少し前から、書店に平積みになっているのを知っていて、興味をひかれていたのですが、読む時間がないということで、あえて、無視していました。
それが、先週の日曜に、NHK-FMの「トーキング・ウィズ・松尾堂」で福岡さんがゲストに出演されて、めちゃくちゃ好奇心を刺激するお話をされたので、番組が終わるのを待たずに、書店に直行、すぐに読み始めました。
いやあ、面白かった。知的好奇心をいっぱいに刺激されました。
タイトルは、「生物と無生物のあいだ」で、これが、テーマとして背景に流れてはいるのですけれど、全編にわたってこのテーマに絞って講釈するのではなく、それを含んだ広い話題を扱った、エッセイ集です。
「生命とは動的平衡(ダイナミック・イクイリブリアム)にある流れである」
人間の体を構成する分子は、1年前とはすでにすべてが入れ替わっているという。
人間は単なる静的な物体ではないということです。
「生命とは、テレビのような機械(メカニズム)ではない。」
「私たちは遺伝子を一つ失ったマウスに何事も起こらなかったことに落胆するのではなく、何事も起こらなかったことに驚愕すべきなのである。動的な平衡がもつ、やわらかな適応力となめらかな復元力の大きさにこそ感嘆すべきなのだ。
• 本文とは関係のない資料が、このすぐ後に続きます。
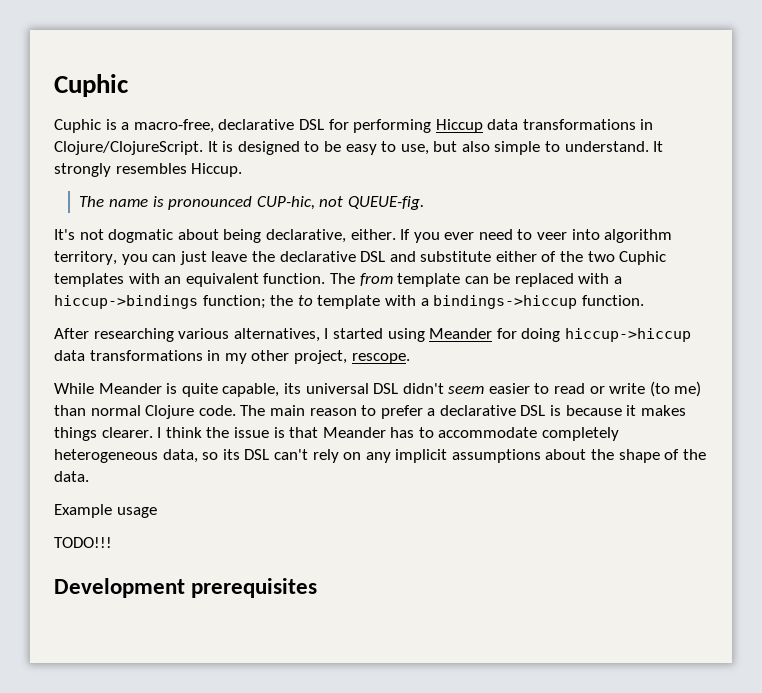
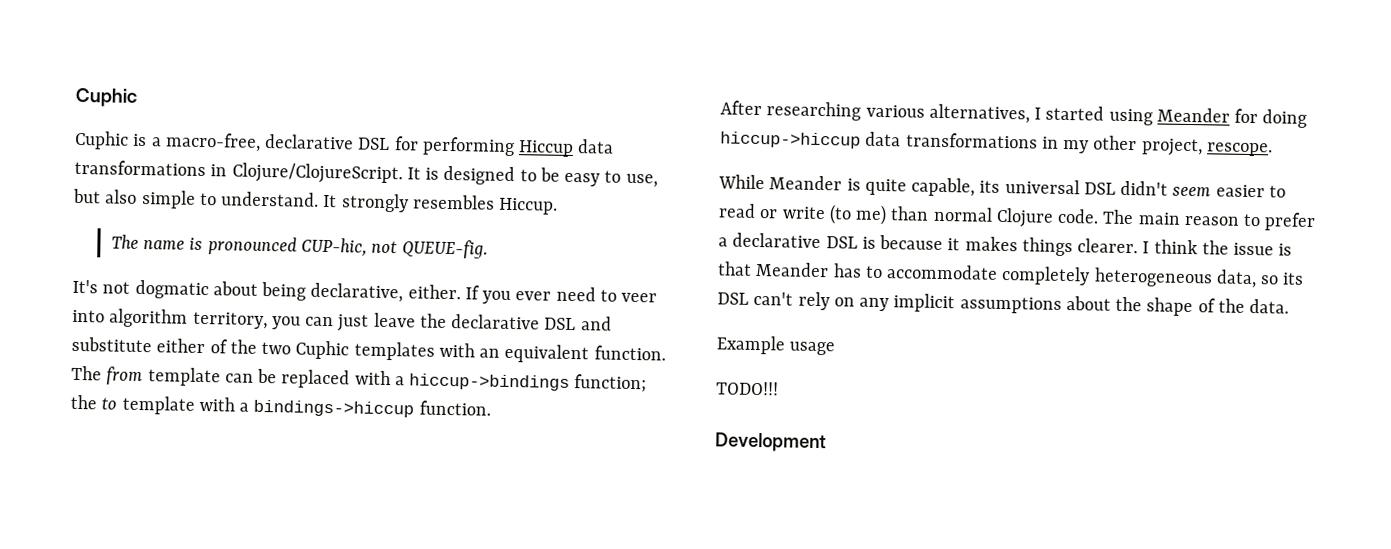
- Development prerequisites
+ Development

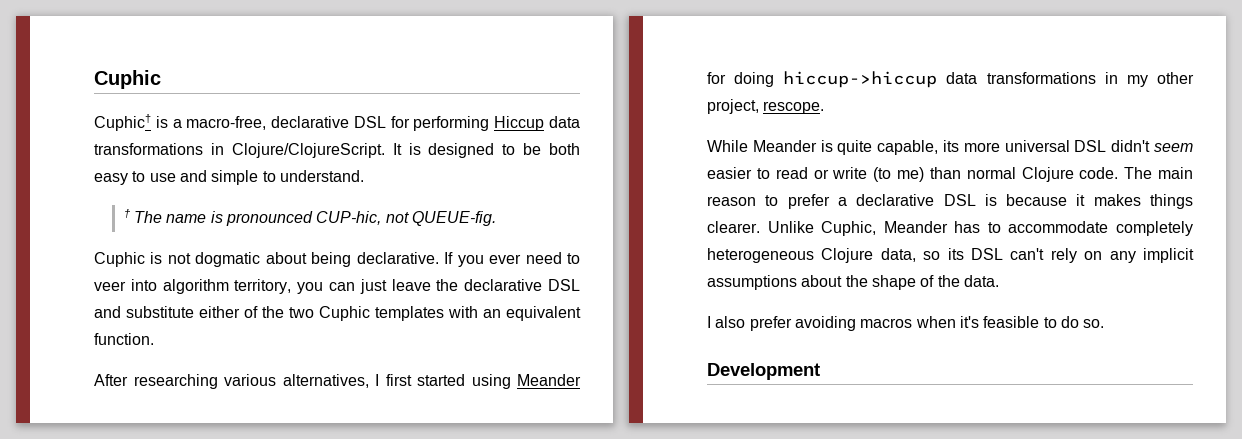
- Cuphic is a macro-free, declarative DSL for performing Hiccup data transformations in Clojure/ClojureScript.
+ Cuphic† is a macro-free, declarative DSL for performing Hiccup data transformations in Clojure/ClojureScript.
- It is designed to be easy to use, but also simple to understand. It strongly resembles Hiccup.
- The name is pronounced CUP-hic, not QUEUE-fig.
+ It is designed to be both easy to use and simple to understand.
+ † The name is pronounced CUP-hic, not QUEUE-fig.
- It's not dogmatic about being declarative, either.
+ Cuphic is not dogmatic about being declarative.
- The from template can be replaced with a hiccup->bindings function; the to template with a bindings->hiccup function.
- After researching various alternatives, I started using Meander for doing hiccup->hiccup data transformations in my other project, rescope.
+ After researching various alternatives, I first started using Meander for doing hiccup->hiccup data transformations in my other project, rescope.
- While Meander is quite capable, its universal DSL didn't seem easier to read or write (to me) than normal Clojure code.
+ While Meander is quite capable, its more universal DSL didn't seem easier to read or write (to me) than normal Clojure code.
- I think the issue is that Meander has to accommodate completely heterogeneous data, so its DSL can't rely on any implicit assumptions about the shape of the data.
+ Unlike Cuphic, Meander has to accommodate completely heterogeneous Clojure data, so its DSL can't rely on any implicit assumptions about the shape of the data.
- Example usage
- TODO!!!
+ I also prefer avoiding macros when it's feasible to do so.

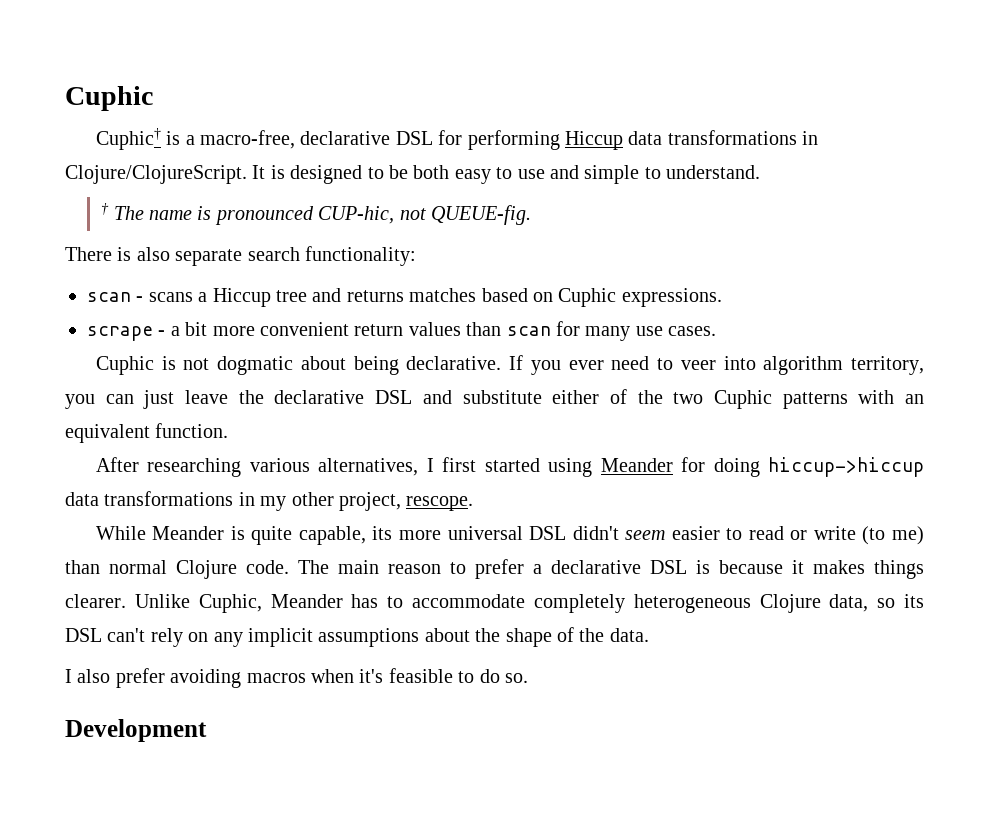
+ There is also separate search functionality:
+ scan - scans a Hiccup tree and returns matches based on Cuphic expressions.
+ scrape - a bit more convenient return values than scan for many use cases.
- If you ever need to veer into algorithm territory, you can just leave the declarative DSL and substitute either of the two Cuphic templates with an equivalent function.
+ If you ever need to veer into algorithm territory, you can just leave the declarative DSL and substitute either of the two Cuphic patterns with an equivalent function.

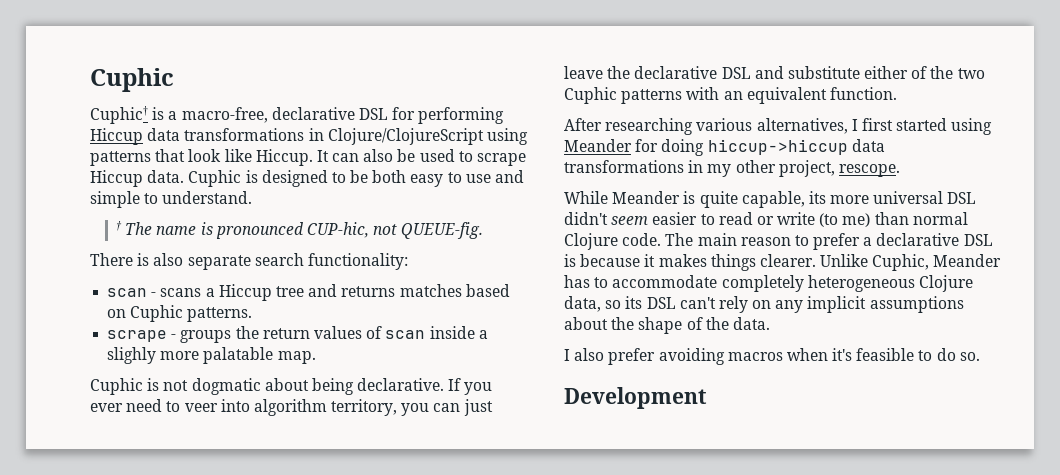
- Cuphic† is a macro-free, declarative DSL for performing Hiccup data transformations in Clojure/ClojureScript. It is designed to be both easy to use and simple to understand.
+ Cuphic† is a macro-free, declarative DSL for performing Hiccup data transformations in Clojure/ClojureScript using patterns that look like Hiccup. It can also be used to scrape Hiccup data. Cuphic is designed to be both easy to use and simple to understand.
- scan - scans a Hiccup tree and returns matches based on Cuphic expressions.
+ scan - scans a Hiccup tree and returns matches based on Cuphic patterns.
- scrape - a bit more convenient return values than scan for many use cases.
+ scrape - groups the return values of scan inside a slighly more palatable map.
結局、私たちが明らかにできたことは、生命を機械的に、操作的に扱うことの不可能性だったのである。」
エピローグの福岡さんの少年時代の思い出が、とてもロマンチックで心に残ります。
新書で、読み終わって取っておきたいという本は数えるほどしかないのですが、この本は、本棚のスペースをあけて、いつでも読めるようにしておきたいと思います。